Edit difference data
╔══
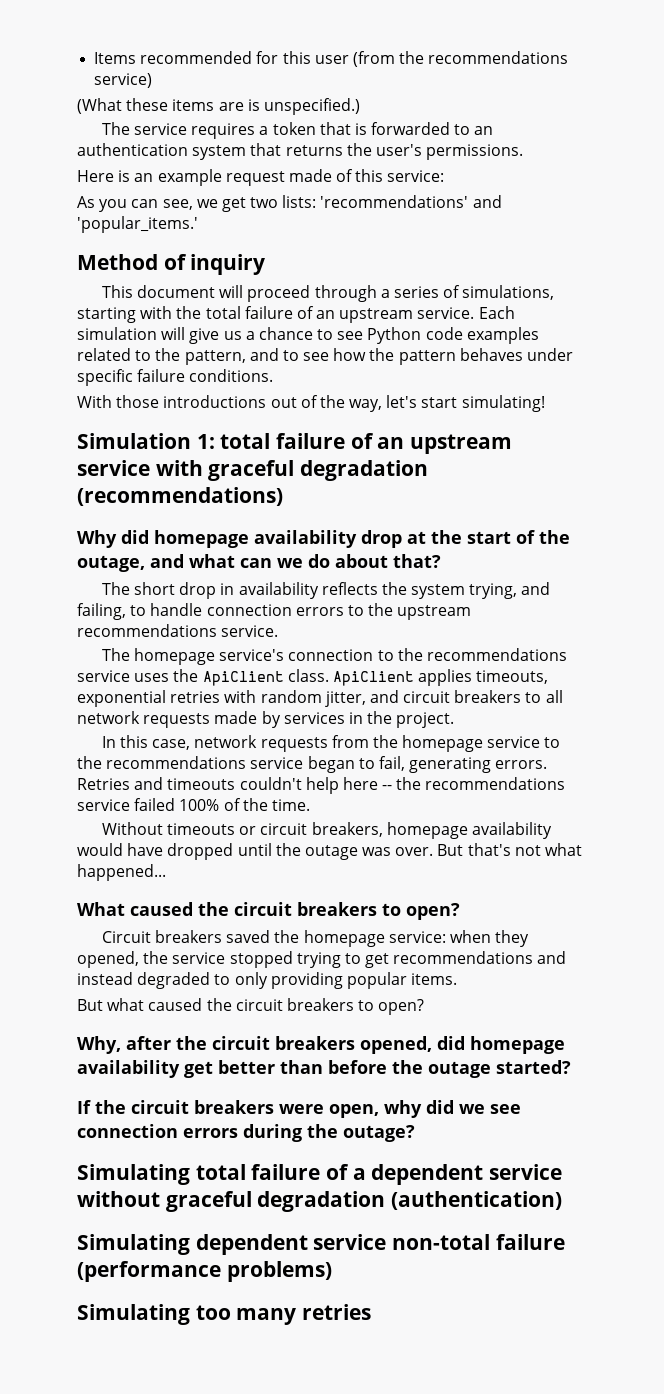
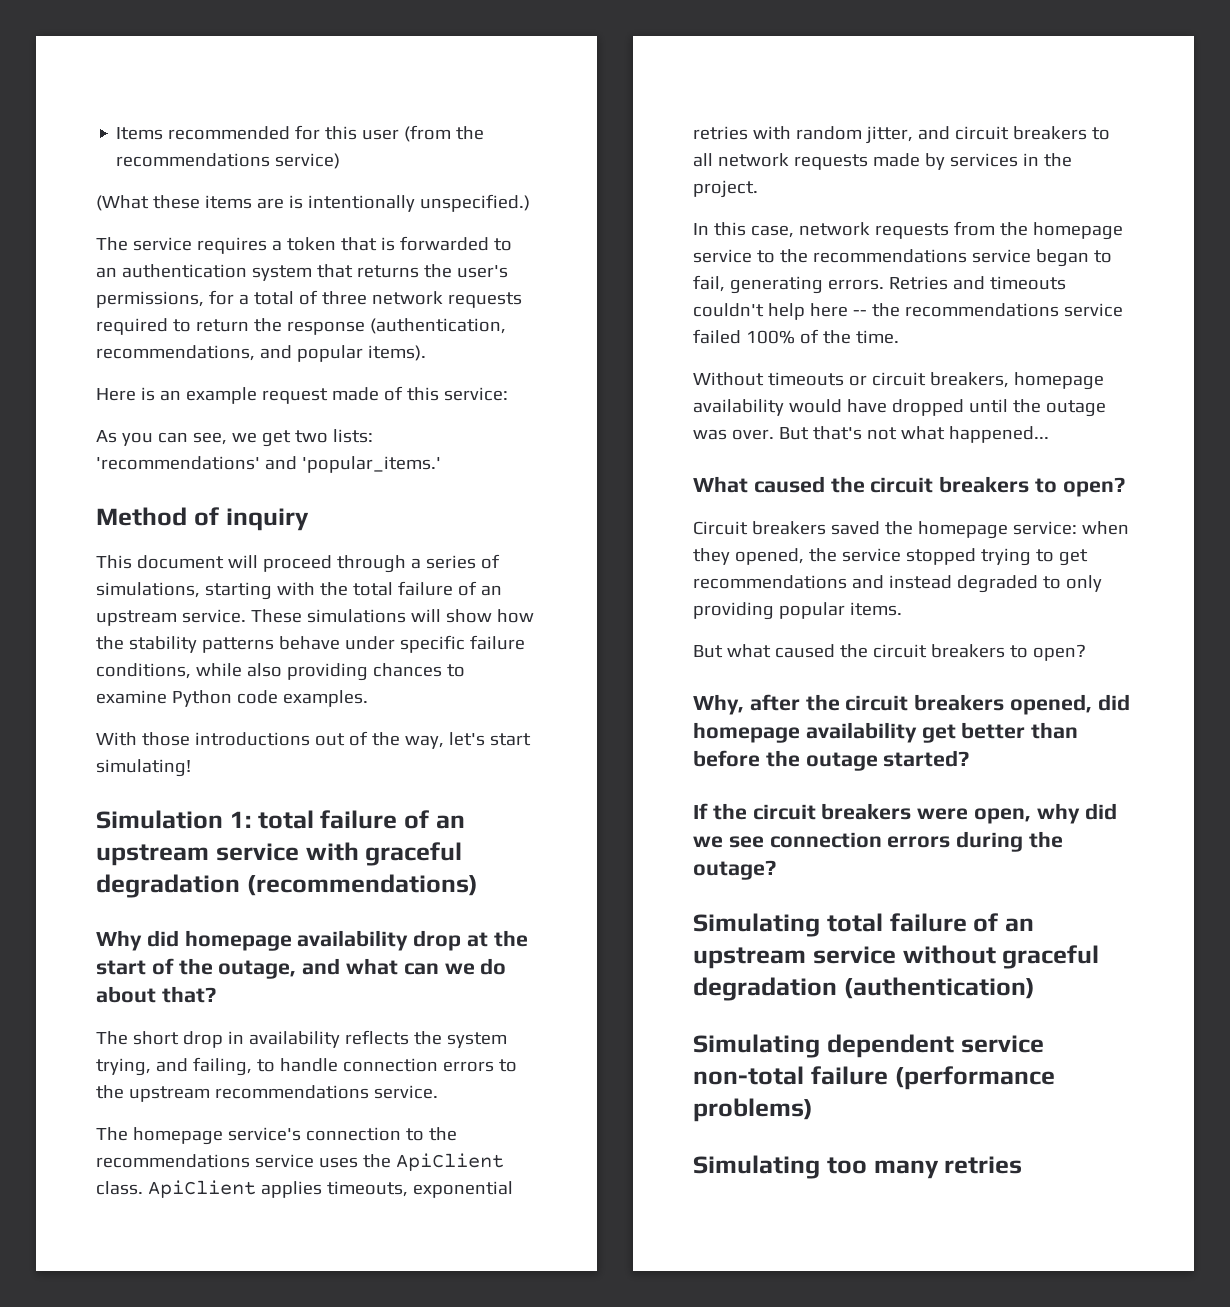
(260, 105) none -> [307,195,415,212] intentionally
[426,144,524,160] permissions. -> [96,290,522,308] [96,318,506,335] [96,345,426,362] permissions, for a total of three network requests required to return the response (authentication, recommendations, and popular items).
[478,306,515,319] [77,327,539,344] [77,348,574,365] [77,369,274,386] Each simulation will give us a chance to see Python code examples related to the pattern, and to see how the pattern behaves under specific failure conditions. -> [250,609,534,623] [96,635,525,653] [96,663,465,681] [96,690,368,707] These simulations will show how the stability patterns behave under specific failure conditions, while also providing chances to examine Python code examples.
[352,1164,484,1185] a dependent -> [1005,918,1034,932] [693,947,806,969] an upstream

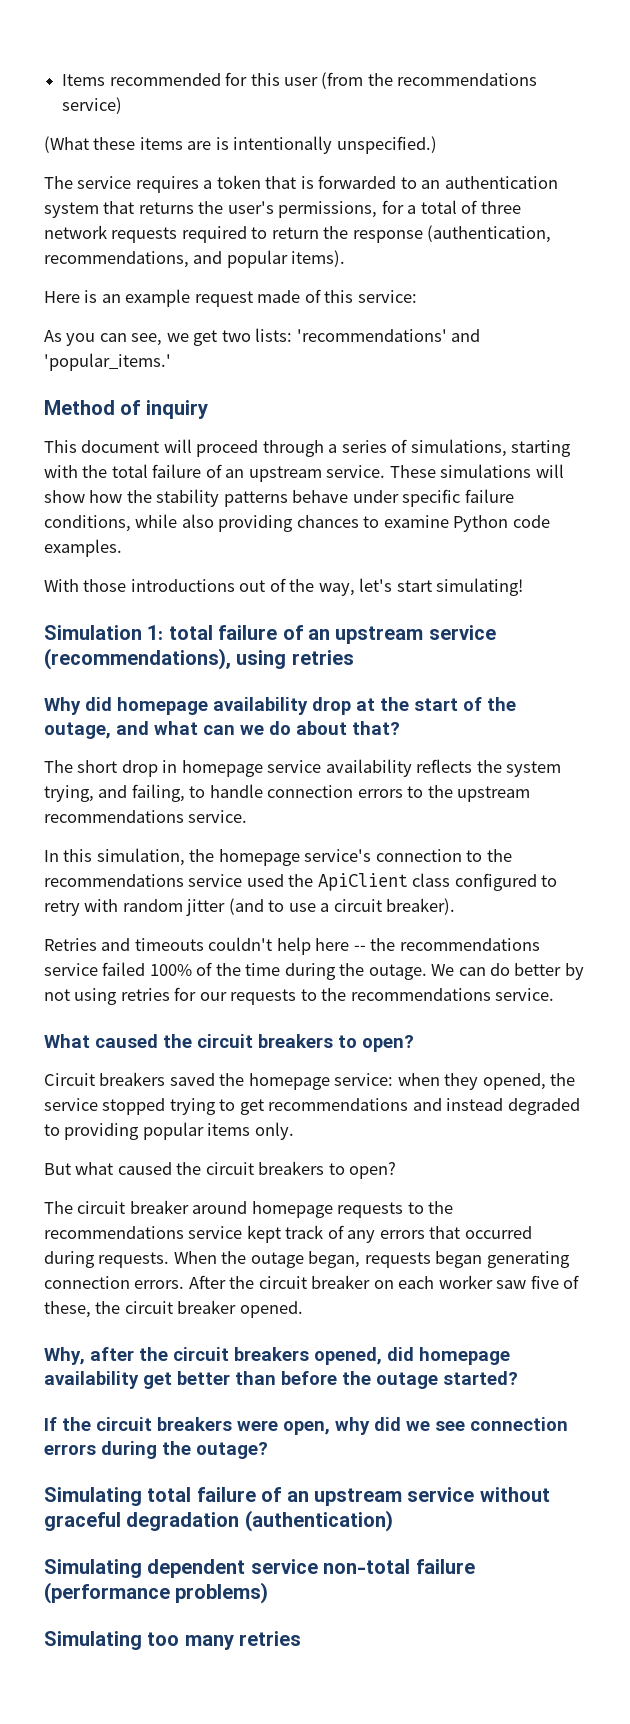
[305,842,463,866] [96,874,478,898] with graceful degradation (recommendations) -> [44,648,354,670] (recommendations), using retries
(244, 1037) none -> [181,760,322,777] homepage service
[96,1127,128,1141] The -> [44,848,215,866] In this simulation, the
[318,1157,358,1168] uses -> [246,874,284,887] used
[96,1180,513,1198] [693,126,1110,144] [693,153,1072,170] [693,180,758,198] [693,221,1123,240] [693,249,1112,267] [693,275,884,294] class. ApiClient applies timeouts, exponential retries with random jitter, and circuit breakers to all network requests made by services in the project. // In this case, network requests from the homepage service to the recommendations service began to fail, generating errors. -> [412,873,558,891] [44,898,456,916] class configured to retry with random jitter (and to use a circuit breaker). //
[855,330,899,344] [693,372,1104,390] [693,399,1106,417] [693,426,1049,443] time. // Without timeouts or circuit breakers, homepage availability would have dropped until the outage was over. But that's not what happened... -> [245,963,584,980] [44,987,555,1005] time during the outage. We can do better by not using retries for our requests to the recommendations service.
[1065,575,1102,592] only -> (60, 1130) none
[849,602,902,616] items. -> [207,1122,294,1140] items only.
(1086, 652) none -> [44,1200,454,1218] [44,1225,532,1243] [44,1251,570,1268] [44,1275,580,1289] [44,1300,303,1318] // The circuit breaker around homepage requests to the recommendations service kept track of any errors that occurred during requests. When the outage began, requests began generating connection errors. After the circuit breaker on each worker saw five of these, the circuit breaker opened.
╚══
Would you provide an exact, picture-free copy of the data above?

(260, 105) none -> [307,195,415,212] intentionally
[426,144,524,160] permissions. -> [96,290,522,308] [96,318,506,335] [96,345,426,362] permissions, for a total of three network requests required to return the response (authentication, recommendations, and popular items).
[478,306,515,319] [77,327,539,344] [77,348,574,365] [77,369,274,386] Each simulation will give us a chance to see Python code examples related to the pattern, and to see how the pattern behaves under specific failure conditions. -> [250,609,534,623] [96,635,525,653] [96,663,465,681] [96,690,368,707] These simulations will show how the stability patterns behave under specific failure conditions, while also providing chances to examine Python code examples.
[352,1164,484,1185] a dependent -> [1005,918,1034,932] [693,947,806,969] an upstream

[305,842,463,866] [96,874,478,898] with graceful degradation (recommendations) -> [44,648,354,670] (recommendations), using retries
(244, 1037) none -> [181,760,322,777] homepage service
[96,1127,128,1141] The -> [44,848,215,866] In this simulation, the
[318,1157,358,1168] uses -> [246,874,284,887] used
[96,1180,513,1198] [693,126,1110,144] [693,153,1072,170] [693,180,758,198] [693,221,1123,240] [693,249,1112,267] [693,275,884,294] class. ApiClient applies timeouts, exponential retries with random jitter, and circuit breakers to all network requests made by services in the project. // In this case, network requests from the homepage service to the recommendations service began to fail, generating errors. -> [412,873,558,891] [44,898,456,916] class configured to retry with random jitter (and to use a circuit breaker). //
[855,330,899,344] [693,372,1104,390] [693,399,1106,417] [693,426,1049,443] time. // Without timeouts or circuit breakers, homepage availability would have dropped until the outage was over. But that's not what happened... -> [245,963,584,980] [44,987,555,1005] time during the outage. We can do better by not using retries for our requests to the recommendations service.
[1065,575,1102,592] only -> (60, 1130) none
[849,602,902,616] items. -> [207,1122,294,1140] items only.
(1086, 652) none -> [44,1200,454,1218] [44,1225,532,1243] [44,1251,570,1268] [44,1275,580,1289] [44,1300,303,1318] // The circuit breaker around homepage requests to the recommendations service kept track of any errors that occurred during requests. When the outage began, requests began generating connection errors. After the circuit breaker on each worker saw five of these, the circuit breaker opened.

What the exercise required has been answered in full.